Web document revisions
§ §
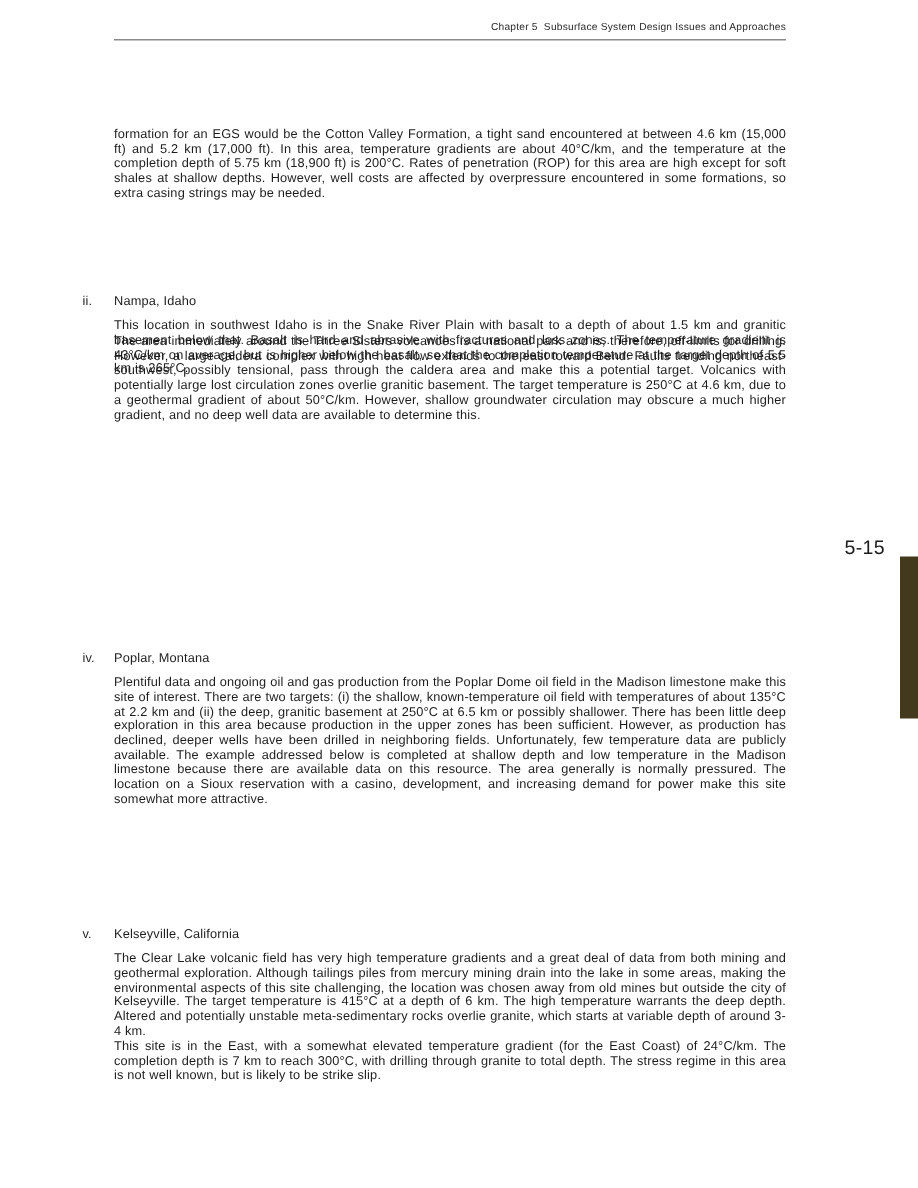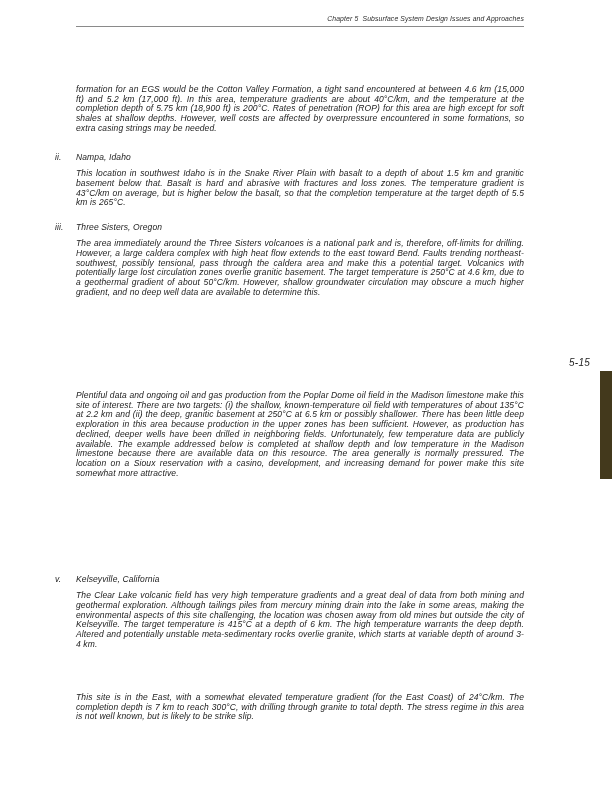"formation for an EGS would" * { font-style: italic -> none }
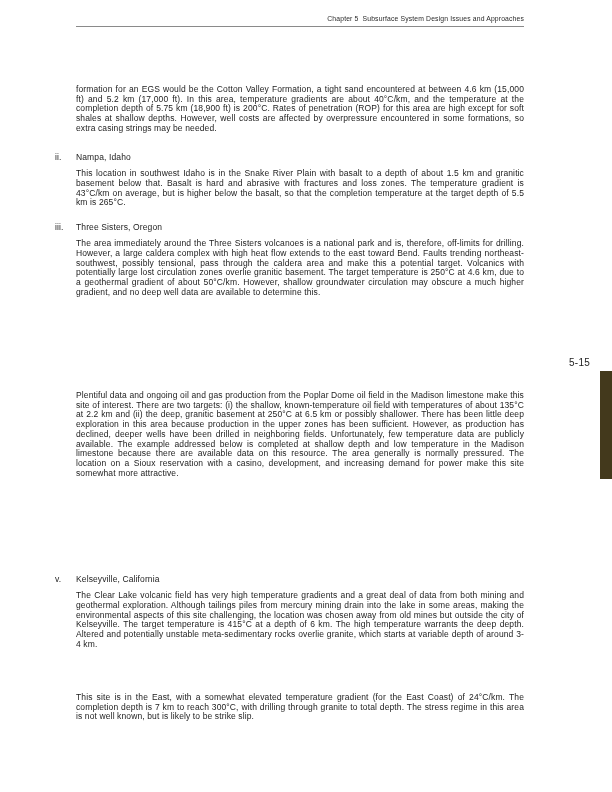"ii." .section .heading { margin-top: none -> 43px }
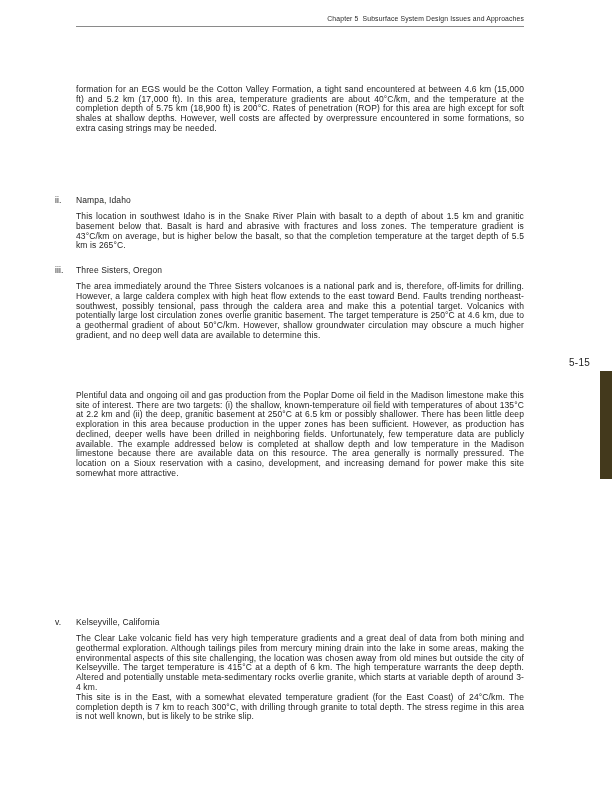"iii." div.heading { html: <div> <span>iii.</span> <span>Three Sisters, Oregon</span> </div> -> none }
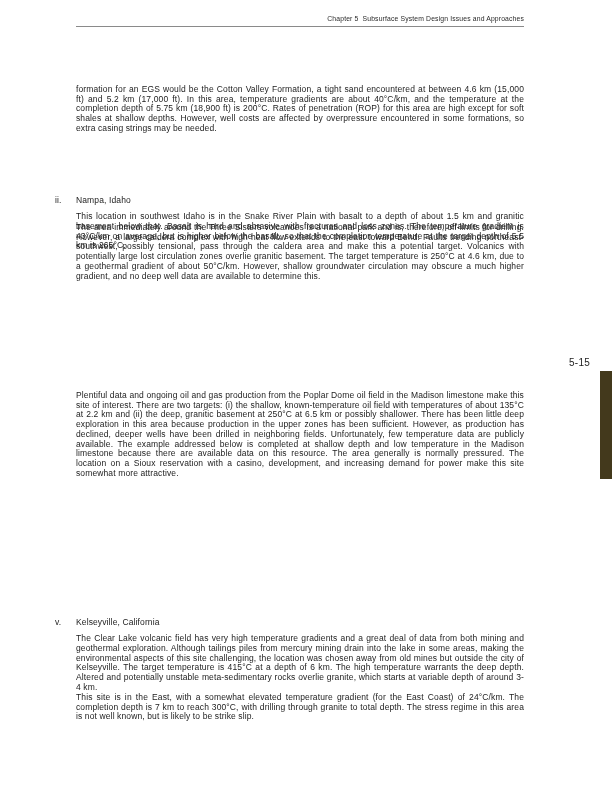"5-15" .page-number { font-size: 10px -> 13px }
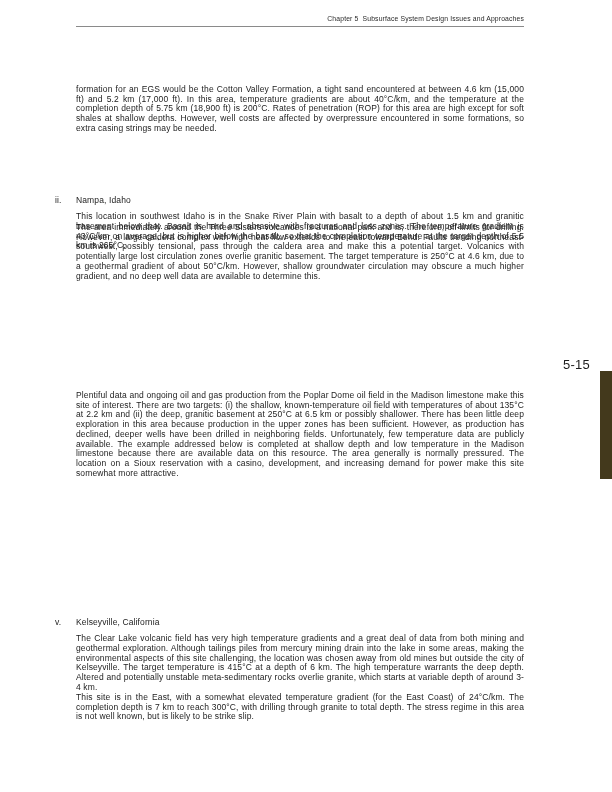"iv." div.heading { html: none -> <div> <span>iv.</span> <span>Poplar, Montana</span> </div> }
§ §
Activity: Extract exactly the lines above from the line containing "font-size: 10px ->" through the last one, both ends included, but not the pictures.

Solved problem:
"5-15" .page-number { font-size: 10px -> 13px }
"iv." div.heading { html: none -> <div> <span>iv.</span> <span>Poplar, Montana</span> </div> }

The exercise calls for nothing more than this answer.